La clé de ce principe général d’animation fondé sur plusieurs images humaines et animales est donnée par la métaphore centrale du nouveau-né : “ Le Ventoux ne tarderait pas à écarter le soleil du berceau gigantesque où trois de ses enfants dormaient emmaillotés de tuiles ” 391 . Le champ lexical réunissant “ berceau ”, “ enfants ”, “ dormaient ” et “ emmaillotés ” constitue l’image majeure du poème, qui est celle de la naissance du printemps, naissance prématurée, audacieuse, puisque l’hiver est encore là. Le précoce retour du printemps est perceptible dans la présence du soleil parvenant jusqu’au fond des vallées et gagnant momentanément contre l’ombre projetée par le Ventoux. Ce retour surprenant est l’occasion d’une esthétisation : “ Verrine ” évoque des effets de lumière sur la nature. L’effet pictural est visible dans la présence des couleurs et dans le titre même puisqu’une verrine peut désigner un “ panneau de verre placé devant une châsse, un reliquaire, un tableau, et servant à protéger ceux-ci ” (TLF) 392 . Il s’agit de conserver cette vision derrière une “ verrine ” pour l’immortaliser. Immortaliser le temps, tel est aussi le sens du ralentissement temporel de la dernière phrase.

La grande majorité des images de ce poème sont personnifiantes et restent subordonnées à une image principale qui est aussi un cliché, la naissance du printemps. C’est la métaphore filée de l’humanisation qui s’avère très structurante.

Notes
389.

“ Verrine ”, Chants de la Balandrane, O. C., p. 535.

390.

Cette superposition phonique, relevée par Danièle Leclair, est soulignée par la permanence de phonèmes de verrine dans “ verres ” et “ terre ” (Lecture de René Char. “ Aromates chasseurs ” et “ Chants de la Balandrane ”, 1988, p. 50).

391.

Les trois enfants sont le comparant logique des trois villages mentionnés dans la phrase précédente.

392.

Ce mot a également le sens de “ petits fragments de verre soufflé très mince dont on se sert pour saupoudrer les images et décorer les surtouts de tables ” (Littré).

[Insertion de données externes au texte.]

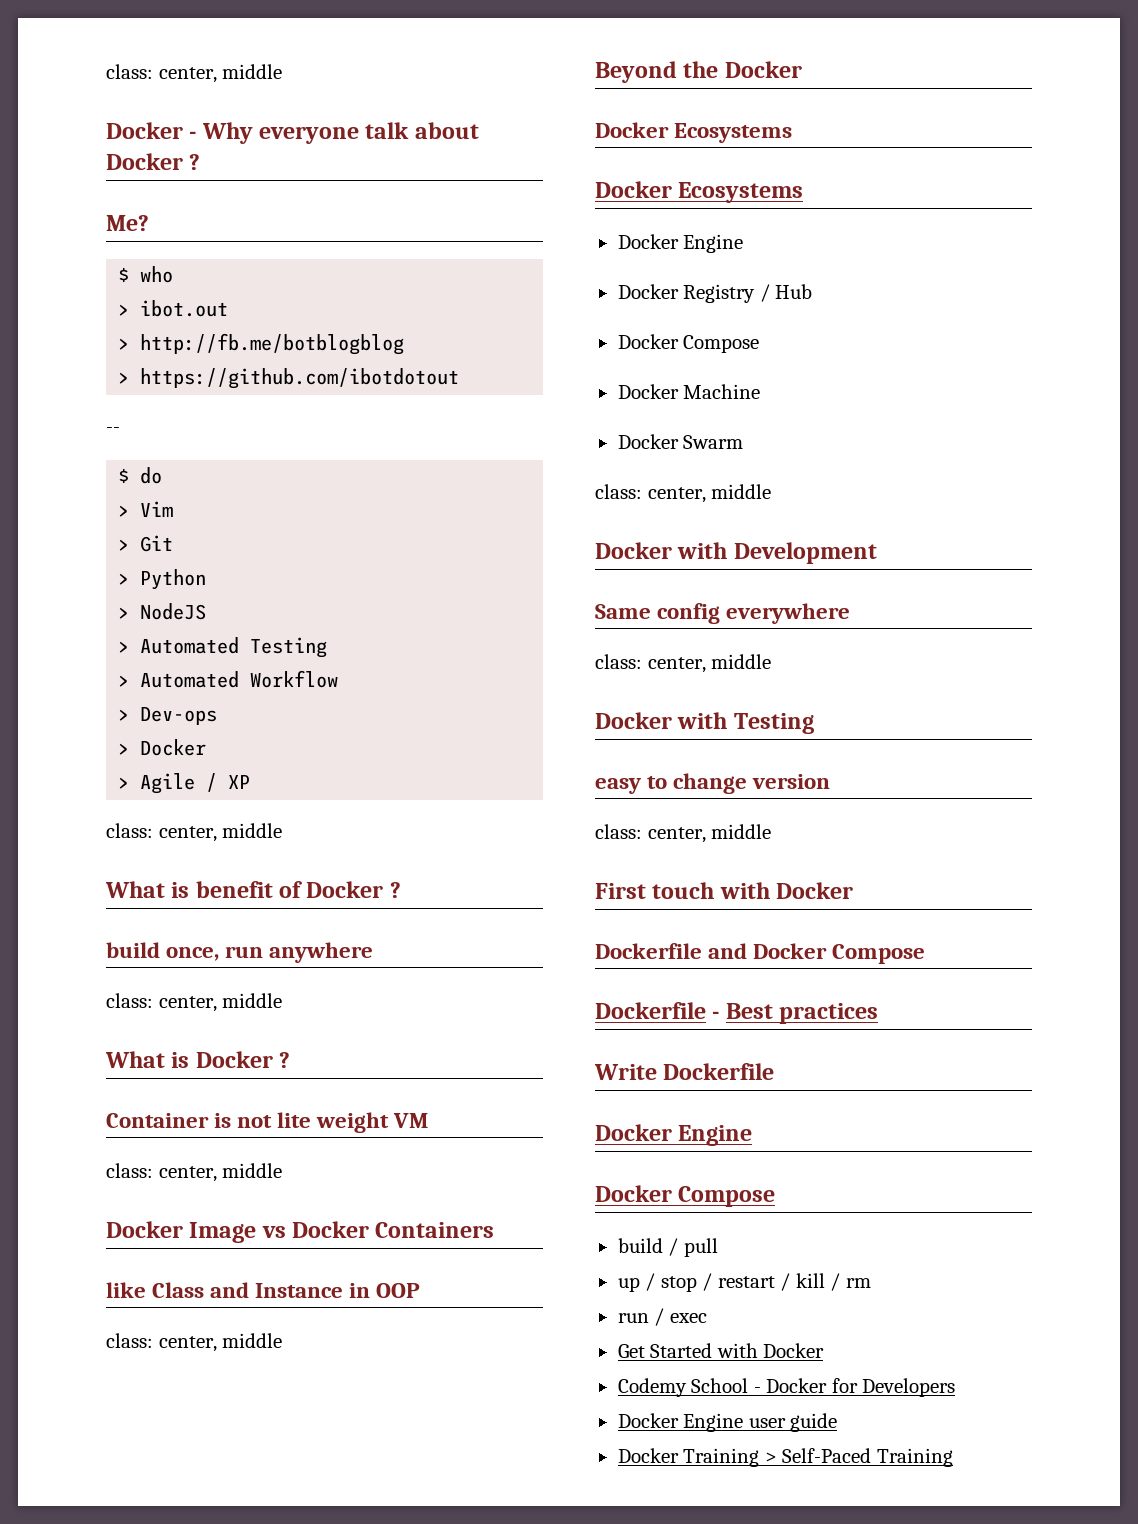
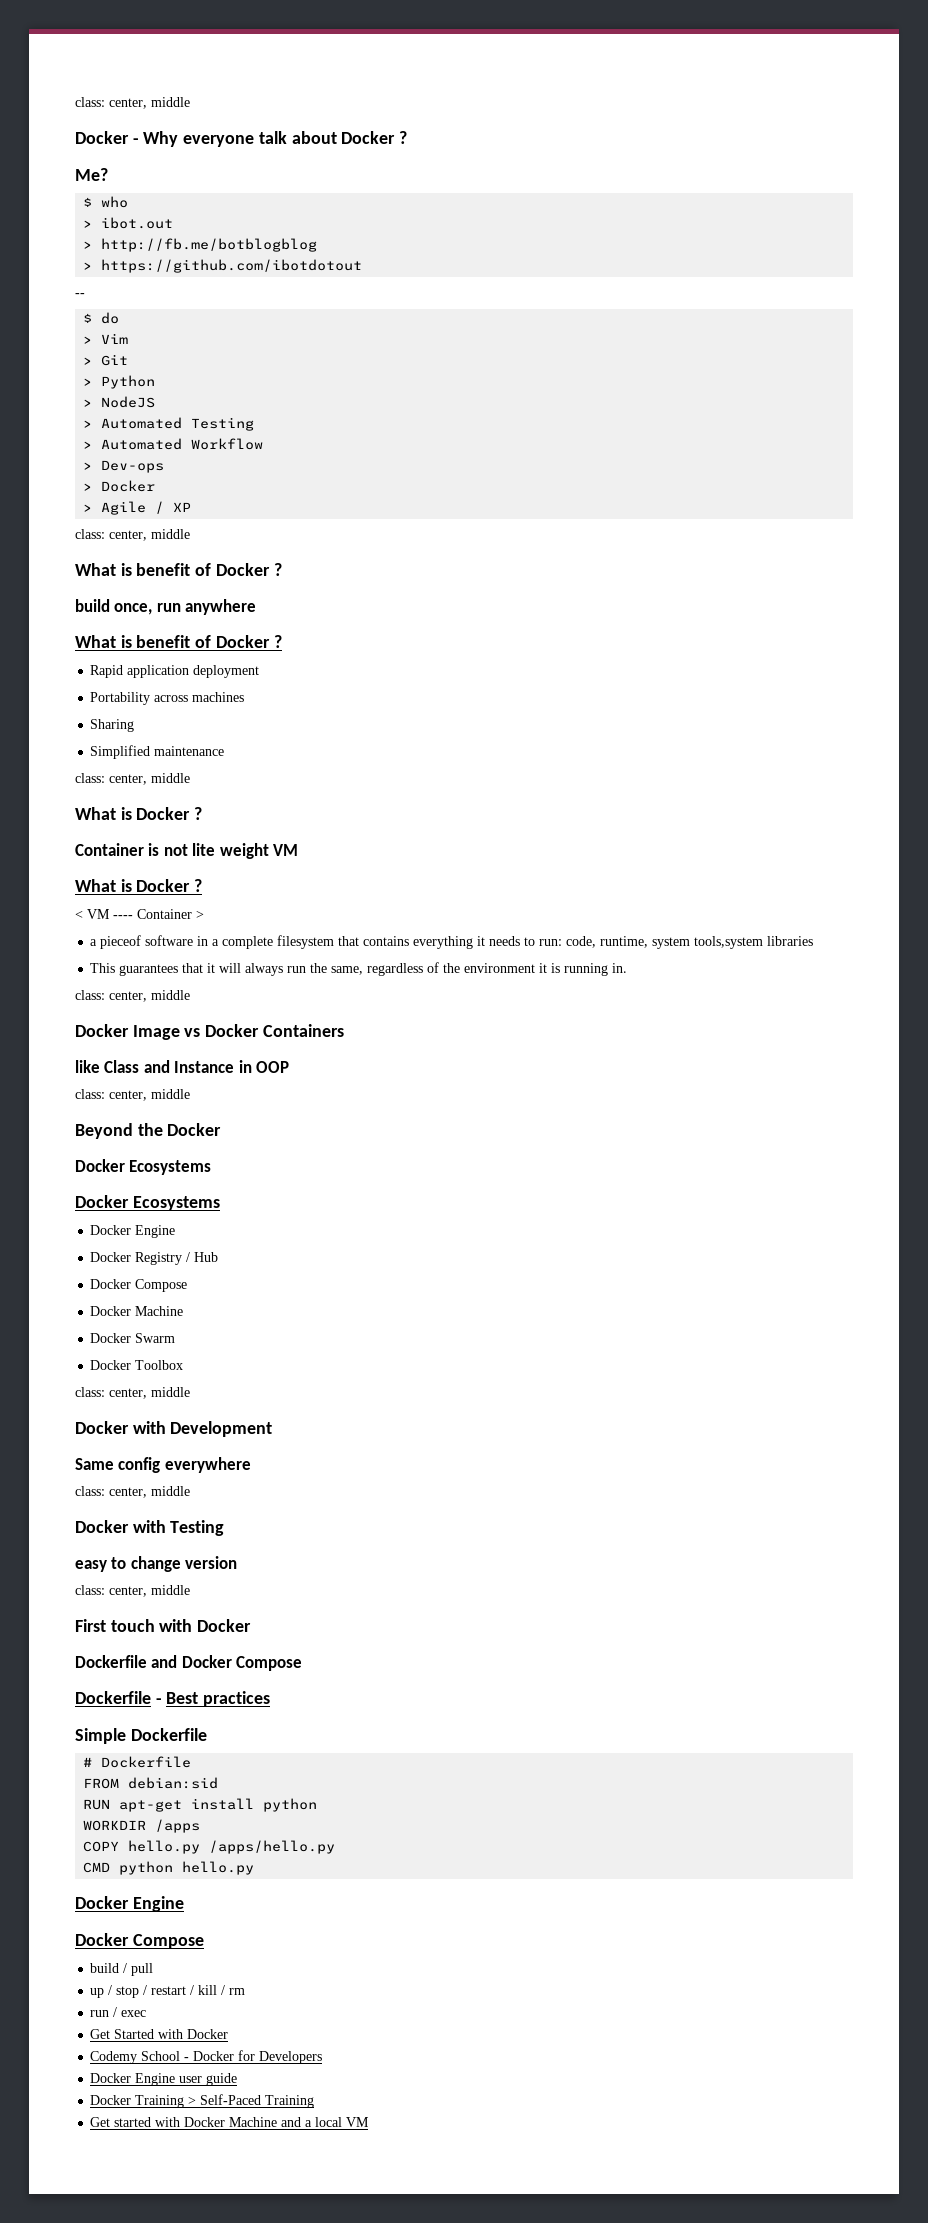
  build once, run anywhere
+ What is benefit of Docker ?
+ Rapid application deployment
+ Portability across machines
+ Sharing
+ Simplified maintenance
  Container is not lite weight VM
+ What is Docker ?
+ < VM ---- Container >
+ a pieceof software in a complete filesystem that contains everything it needs to run: code, runtime, system tools,system libraries
+ This guarantees that it will always run the same, regardless of the environment it is running in.
+ Docker Toolbox
- Write Dockerfile
+ Simple Dockerfile
+ # Dockerfile
+ FROM debian:sid
+ RUN apt-get install python
+ WORKDIR /apps
+ COPY hello.py /apps/hello.py
+ CMD python hello.py
+ Get started with Docker Machine and a local VM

L’acception proposée par Danièle Leclair (op. cit., p. 50) ne nous paraît pas juste : elle se fonde sur l’exemple de première attestation donné par le Littré, pour proposer le sens de vitrail, sens qui n’est pas plus évident dans l’exemple donné par ce dictionnaire que celui de “ panneau de verre ” placé devant un objet religieux, que nous retenons.